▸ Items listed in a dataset

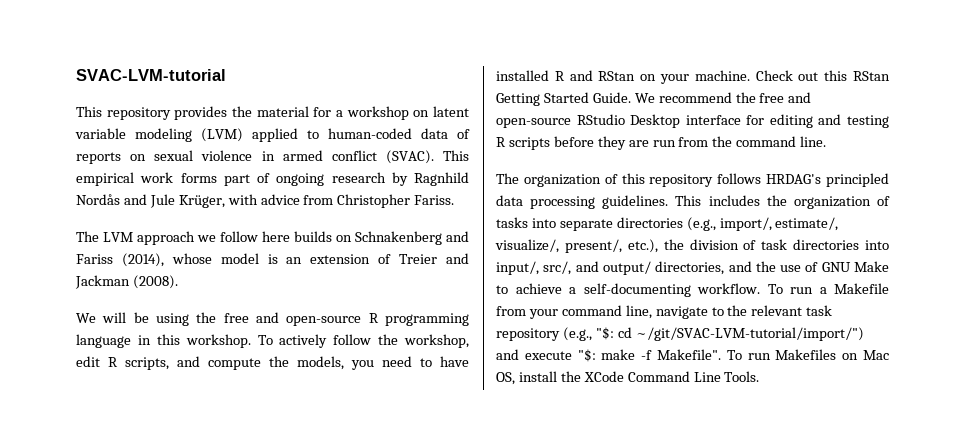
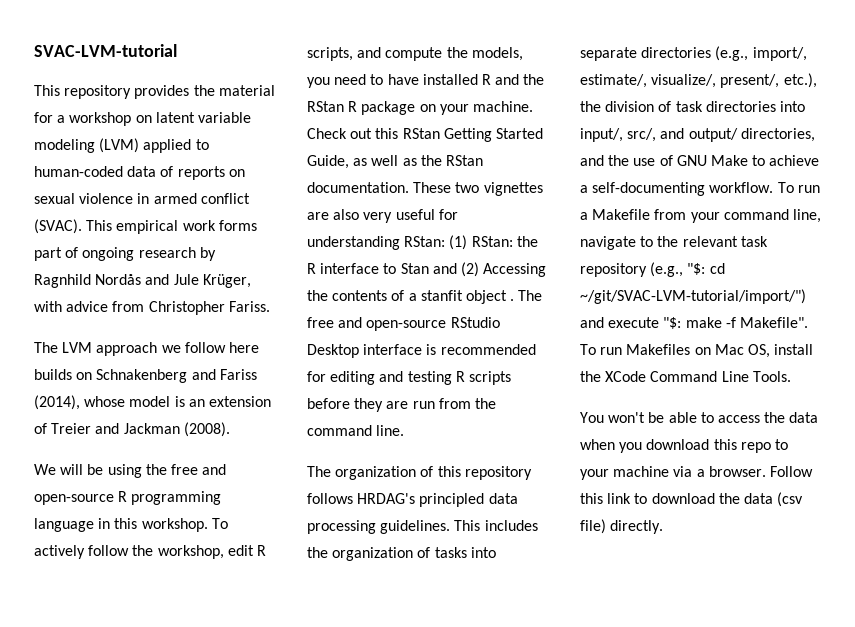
[598,71,636,81] RStan -> [523,74,545,85] [307,101,416,115] the RStan R package
[592,92,756,103] Guide. We recommend the -> [307,155,483,169] [307,182,543,196] [307,209,458,223] [307,235,538,250] [307,262,547,277] [307,290,543,304] Guide, as well as the RStan documentation. These two vignettes are also very useful for understanding RStan: (1) RStan: the R interface to Stan and (2) Accessing the contents of a stanfit object . The
(741, 120) none -> [426,344,536,355] is recommended
(760, 376) none -> [580,412,819,423] [580,439,788,453] [580,466,813,480] [580,492,804,507] [580,519,664,534] // You won't be able to access the data when you download this repo to your machine via a browser. Follow this link to download the data (csv file) directly.

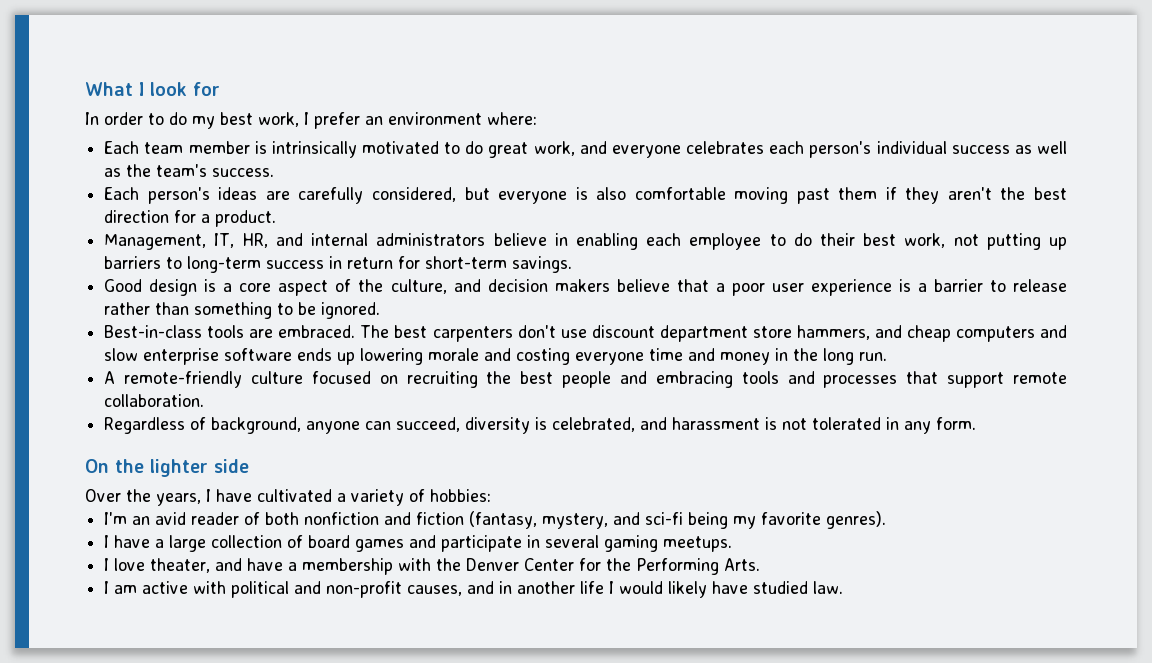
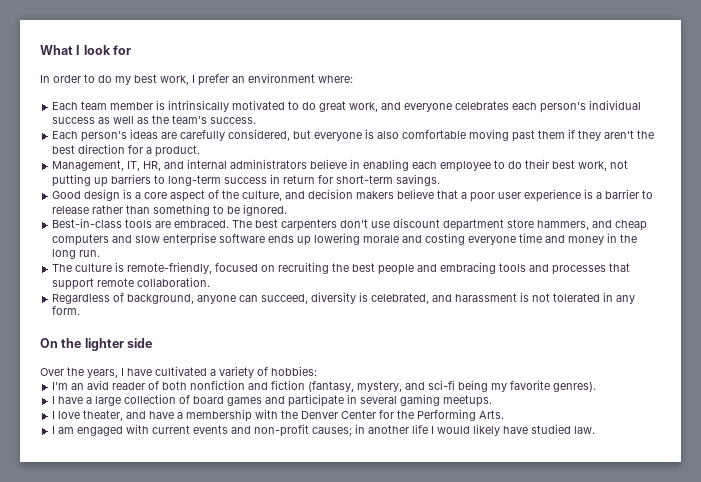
[104,371,303,388] A remote-friendly culture -> [52,262,213,274] The culture is remote-friendly,
[142,581,495,598] active with political and non-profit causes, and -> [77,424,353,437] engaged with current events and non-profit causes;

▸ Work instruction
Please output exactly the lines of the data above, from its first line through the line with "(760, 376) none", and nothing else; drop the pictures.

▸ Exercise output
[598,71,636,81] RStan -> [523,74,545,85] [307,101,416,115] the RStan R package
[592,92,756,103] Guide. We recommend the -> [307,155,483,169] [307,182,543,196] [307,209,458,223] [307,235,538,250] [307,262,547,277] [307,290,543,304] Guide, as well as the RStan documentation. These two vignettes are also very useful for understanding RStan: (1) RStan: the R interface to Stan and (2) Accessing the contents of a stanfit object . The
(741, 120) none -> [426,344,536,355] is recommended
(760, 376) none -> [580,412,819,423] [580,439,788,453] [580,466,813,480] [580,492,804,507] [580,519,664,534] // You won't be able to access the data when you download this repo to your machine via a browser. Follow this link to download the data (csv file) directly.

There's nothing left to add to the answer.